Carecem de fundamento os prognósticos (desinformados ou dolosos) de que o Brasil está condenado a desembocar na insolvência externa. Se não vejamos. É perfeitamente viável obter, já em 2003, superávit comercial de pelo menos US$ 15,5 bilhões (pode ser até maior, como resultado de políticas mais incisivas de apoio à exportação e à substituição de importações). Se isso ocorrer, o déficit em conta corrente cairá para algo próximo a US$ 9,5 bilhões no ano que vem, cifra que pode ser financiada sem maior dificuldade pelo ingresso de investimentos diretos (ainda que se suponha que estes fiquem bem abaixo da projeção do Banco Central, de US$ 16 bilhões em 2003). Resta assegurar a rolagem de dívidas, bônus e outros passivos cujo montante está estimado em US$ 28 bilhões. Desse total devem ser excluídos os créditos oficiais e de fornecedores, pois não há razão para que não sejam refinanciados. Ainda que a rolagem do saldo restante seja parcial, os recursos do programa com o FMI serão suficientes para fechar as contas externas em 2003. São contas apertadas, mas factíveis -e não há razão para pânico irracional.
Muito ao contrário, a economia brasileira tem, felizmente, capacidade de escape graças à possibilidade de aumentar e de sustentar o superávit comercial. Mas a obtenção desses resultados no futuro -que serão cruciais para assegurar a solvência- demandará uma grande e persistente mobilização do setor privado e requererá investimentos substanciais para exportar e substituir importações. Uma taxa de câmbio estimulante (que deve ser preservada sem que se abra mão do regime de flutuação suja) não é suficiente per se. Uma política industrial e de comércio exterior será imprescindível para robustecer e manter o saldo comercial num contexto de retomada do crescimento da economia. Na hora em que os mercados compreenderem que o novo governo empreenderá com coerência e determinação uma política de redução duradoura da vulnerabilidade externa, ocorrerá uma completa reviravolta nesse estado de rejeição ao Brasil.

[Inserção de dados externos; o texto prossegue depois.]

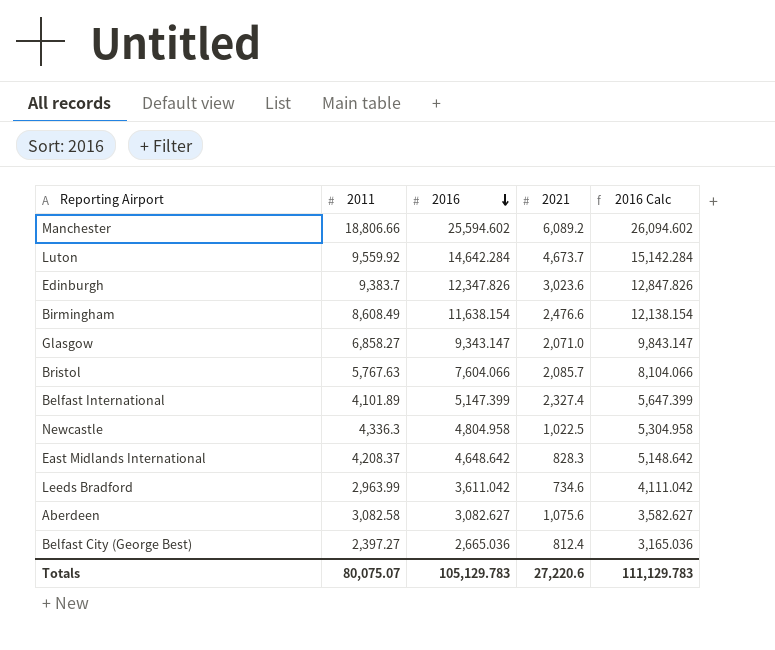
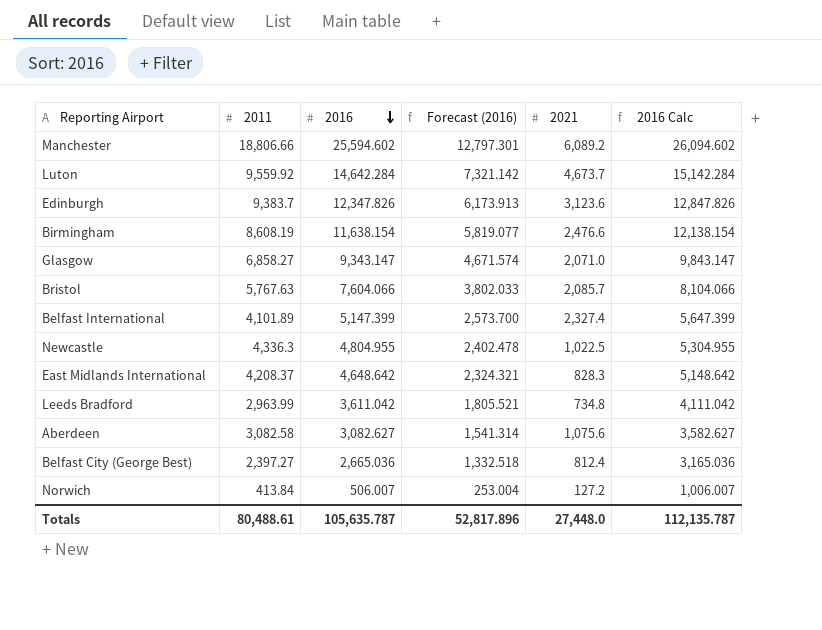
column Forecast (2016) | formula: none -> [2016] * 0.5
Edinburgh | 2021: 3,023.6 -> 3,123.6
Birmingham | 2011: 8,608.49 -> 8,608.19
Newcastle | 2016: 4,804.958 -> 4,804.955
Newcastle | 2016 Calc: 5,304.958 -> 5,304.955
Leeds Bradford | 2021: 734.6 -> 734.8
row Norwich: none -> 413.84 | 506.007 | 253.004 | 127.2 | 1,006.007
Totals | 2011: 80,075.07 -> 80,488.61
Totals | 2016: 105,129.783 -> 105,635.787
Totals | 2021: 27,220.6 -> 27,448.0
Totals | 2016 Calc: 111,129.783 -> 112,135.787

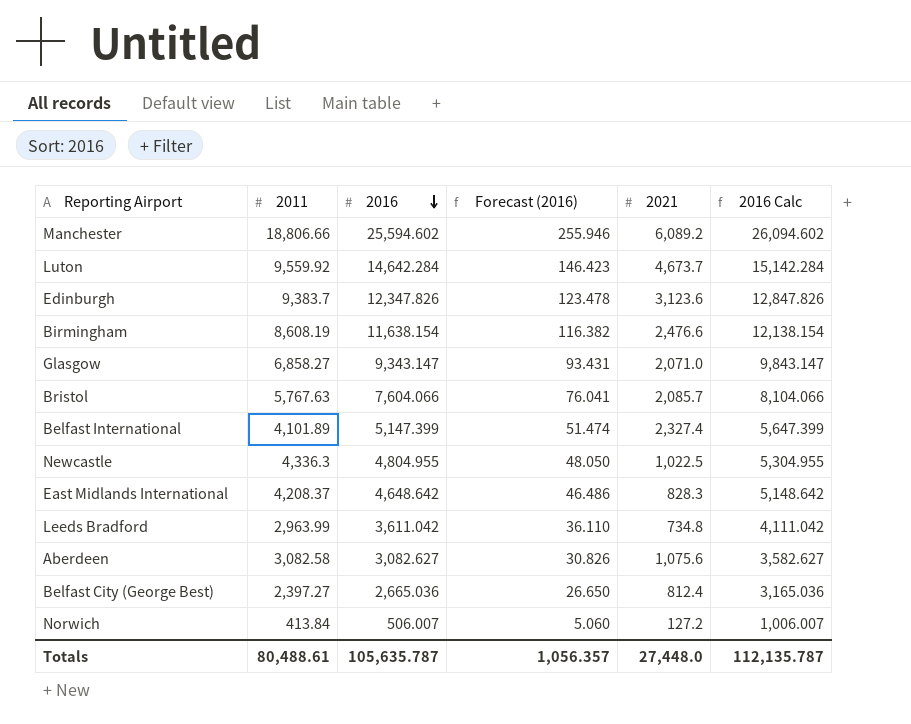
column Forecast (2016) | formula: [2016] * 0.5 -> [2016] * 0.01
Totals | Forecast (2016): 52,817.896 -> 1,056.357

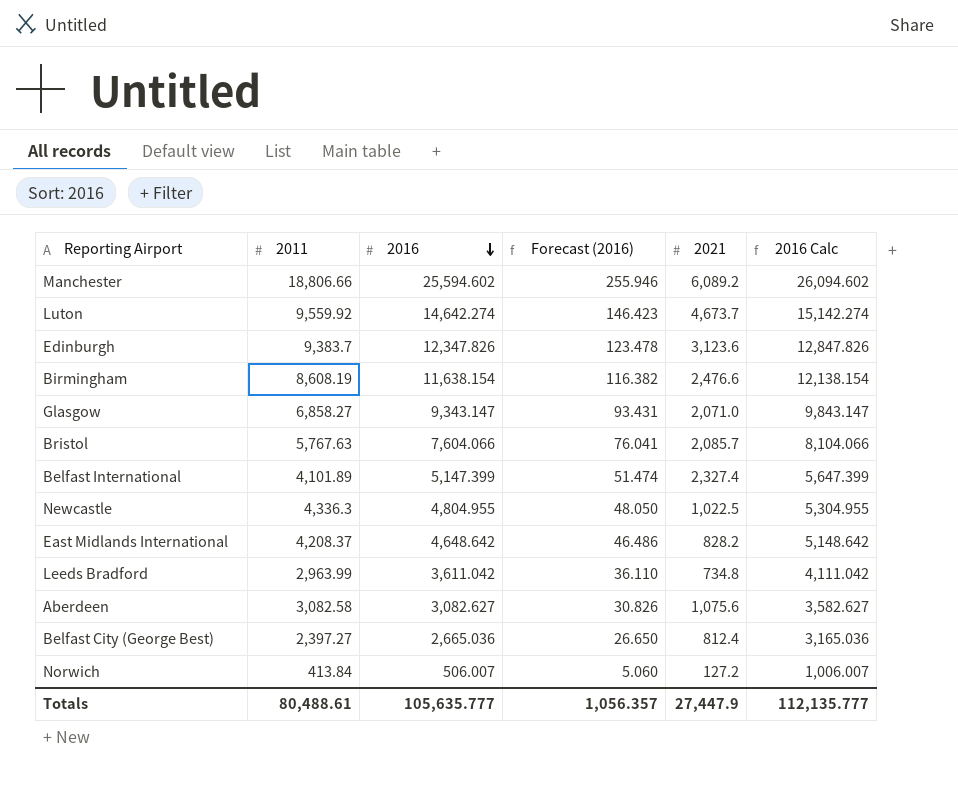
Luton | 2016: 14,642.284 -> 14,642.274
Luton | 2016 Calc: 15,142.284 -> 15,142.274
East Midlands International | 2021: 828.3 -> 828.2
Totals | 2016: 105,635.787 -> 105,635.777
Totals | 2021: 27,448.0 -> 27,447.9
Totals | 2016 Calc: 112,135.787 -> 112,135.777

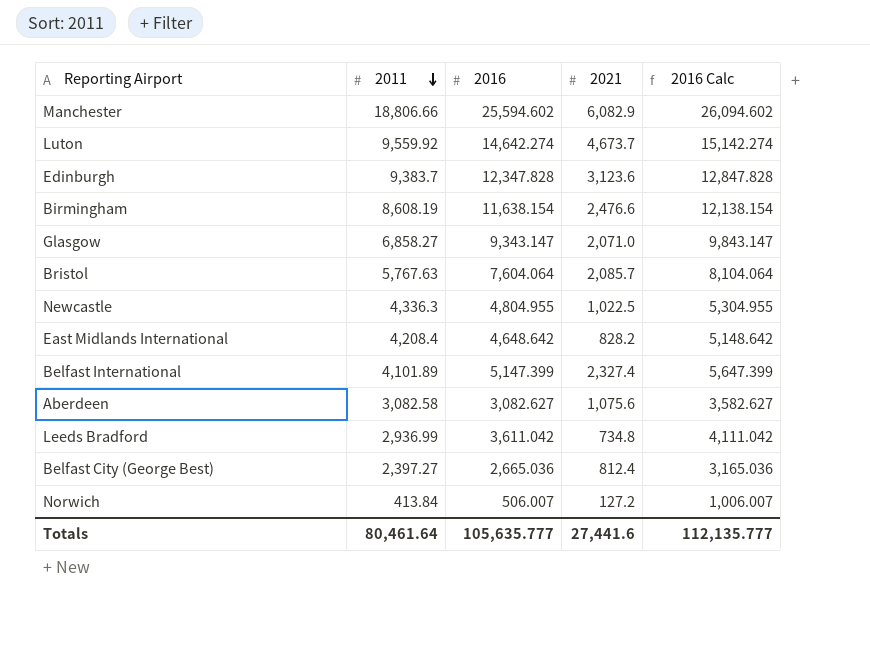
row order: 2016 descending -> 2011 descending
column Forecast (2016) | formula: [2016] * 0.01 -> none
Manchester | 2021: 6,089.2 -> 6,082.9
Edinburgh | 2016: 12,347.826 -> 12,347.828
Edinburgh | 2016 Calc: 12,847.826 -> 12,847.828
Bristol | 2016: 7,604.066 -> 7,604.064
Bristol | 2016 Calc: 8,104.066 -> 8,104.064
East Midlands International | 2011: 4,208.37 -> 4,208.4
Leeds Bradford | 2011: 2,963.99 -> 2,936.99
Totals | 2011: 80,488.61 -> 80,461.64
Totals | 2021: 27,447.9 -> 27,441.6

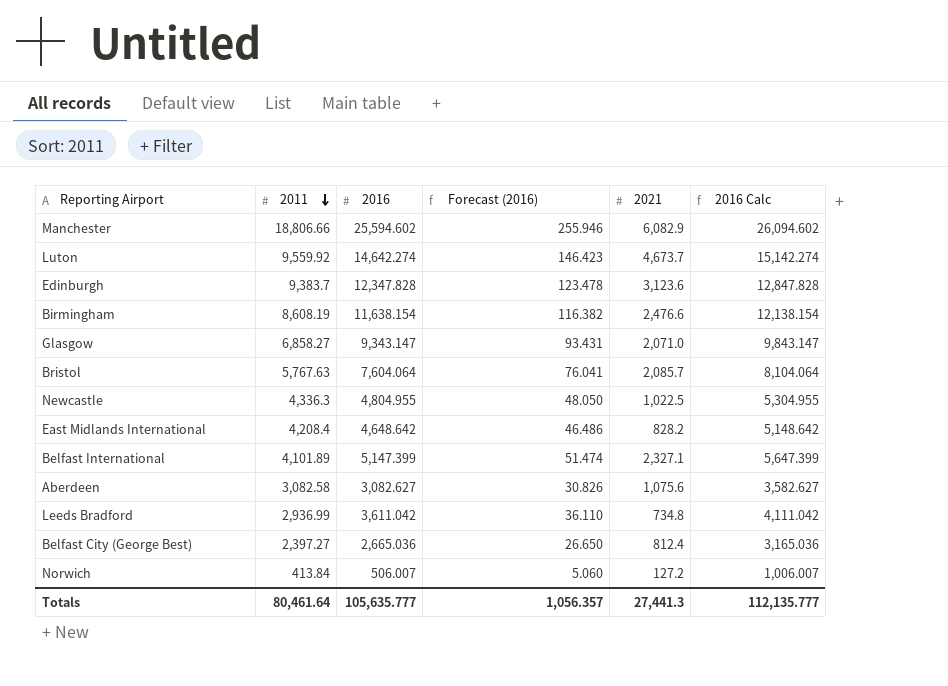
column Forecast (2016) | formula: none -> [2016] * 0.01
Belfast International | 2021: 2,327.4 -> 2,327.1
Totals | 2021: 27,441.6 -> 27,441.3

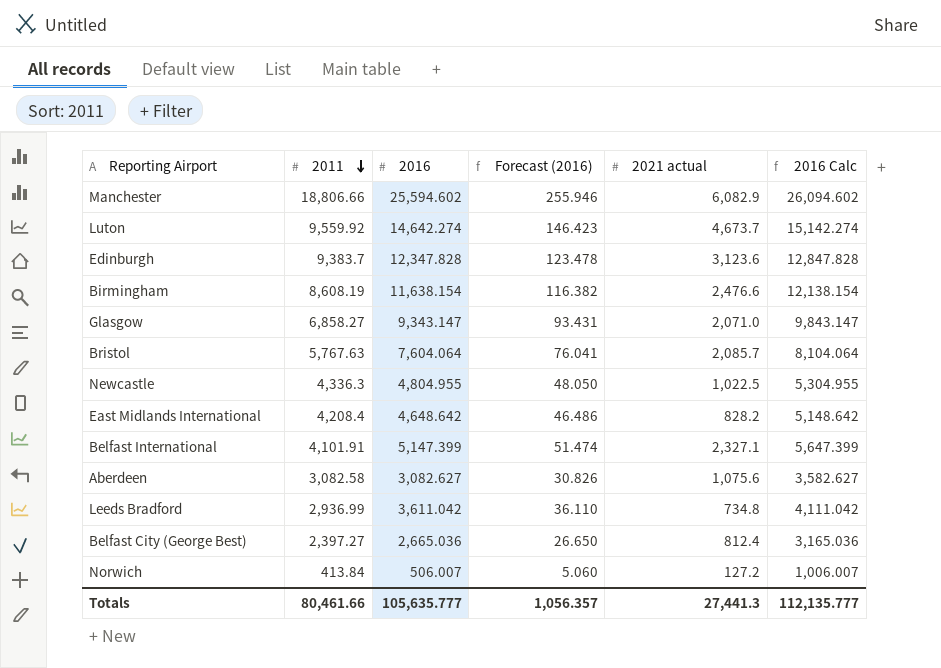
column name: 2021 -> 2021 actual
Belfast International | 2011: 4,101.89 -> 4,101.91
Totals | 2011: 80,461.64 -> 80,461.66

Na hipótese de a conjuntura internacional não se deteriorar, as coisas ficarão mais fáceis. Mas o novo presidente não deve contar com isso. A posição passiva -marca do governo FHC- já nos custou muito caro. Doravante, é preciso trabalhar com senso de urgência e com sentimento de responsabilidade, uma vez que só o nosso próprio esforço -de gerar saldos em dólares como resultado de nosso desempenho competitivo- poderá arrancar o Brasil do risco e pavimentar o caminho para o crescimento sustentado.


Luciano Coutinho, 54, é professor titular do Instituto de Economia da Universidade de Campinas (Unicamp). Foi secretário-geral do Ministério da Ciência e Tecnologia (1985-88).